What would be your approach?

partly i’ve been doing this a long time (15 years), partly i’ve done quite a bit of research into niagara in order to write courses on it (gumroad and udemy)…

sampling a vertex painted mesh should be doable - i’ve not tried to be that accurate with mesh sampling before but you should be able to do it exactly - have you double checked you havent got duplicated geometry there?

are you using the inbuilt sampling modules of have you written your own? i’m not a huge fan of the provided ones - maybe it’s doing something you’re not expecting it to?
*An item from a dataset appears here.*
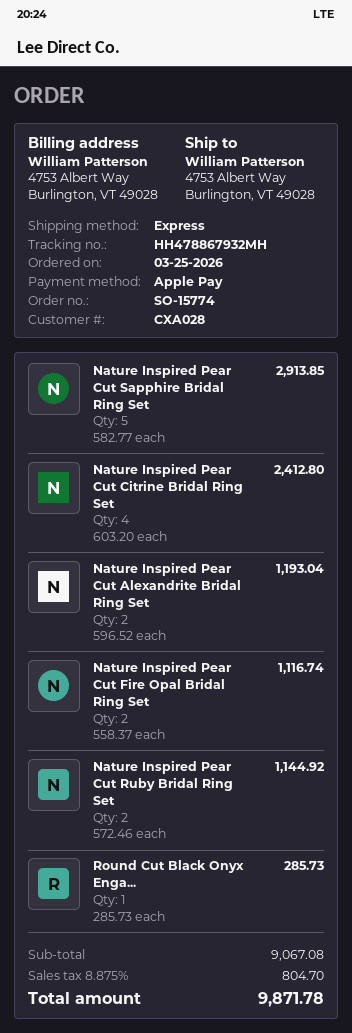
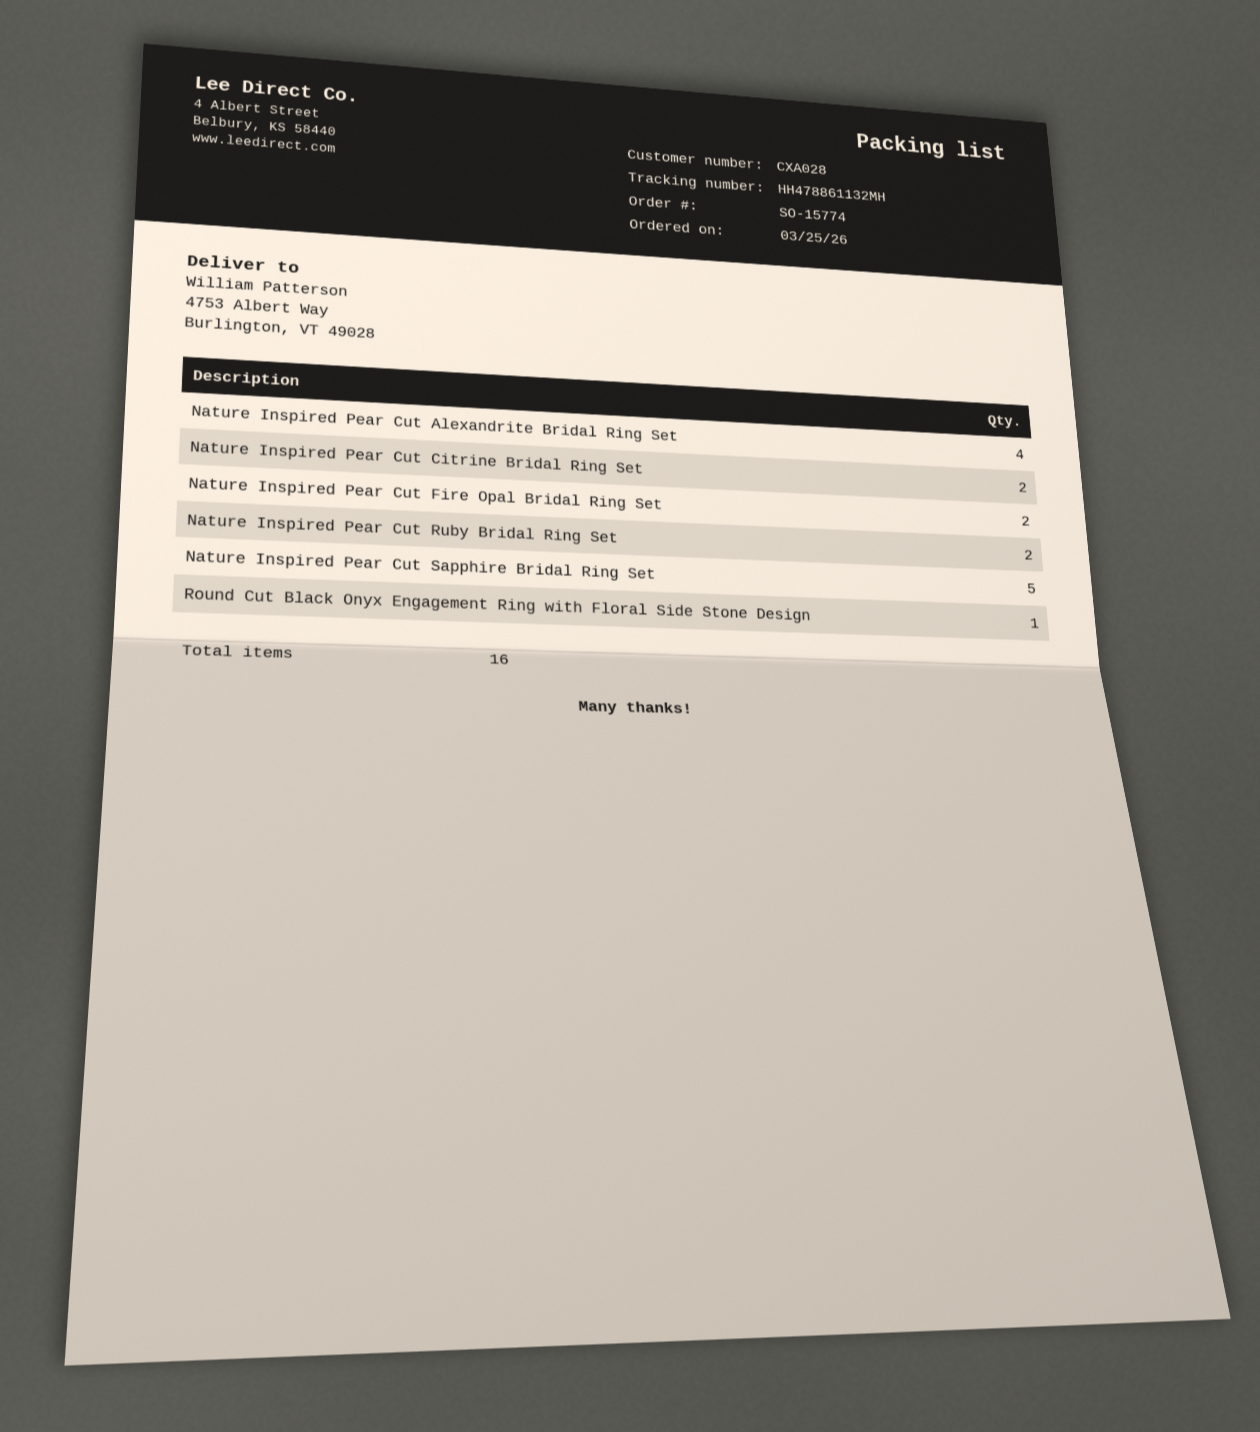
tracking number: HH478867932MH -> HH478861132MH
Nature Inspired Pear Cut Citrine Bridal Ring Set: 4 -> 2
Nature Inspired Pear Cut Alexandrite Bridal Ring Set: 2 -> 4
Cool, I’ll take a look at your courses. Are there any learning resources you’d recommend besides for gathering more of arcane Niagara knowledge? :smile:

Yeah, I now tested it with a simple cube and two vertex IDs do point to the same vertex. I read somewhere that this is normal due to how Unreal handles meshes.

I’m using the provided sampling module, I don’t think I have enough experience yet to build my own.

I’ve made some updates to my script. It kills too many particles (some vertices don’t have any), while leaving some duplicates. Not sure where to go from here

I’m still trying to figure this out. Does anyone have an idea about what might be going wrong?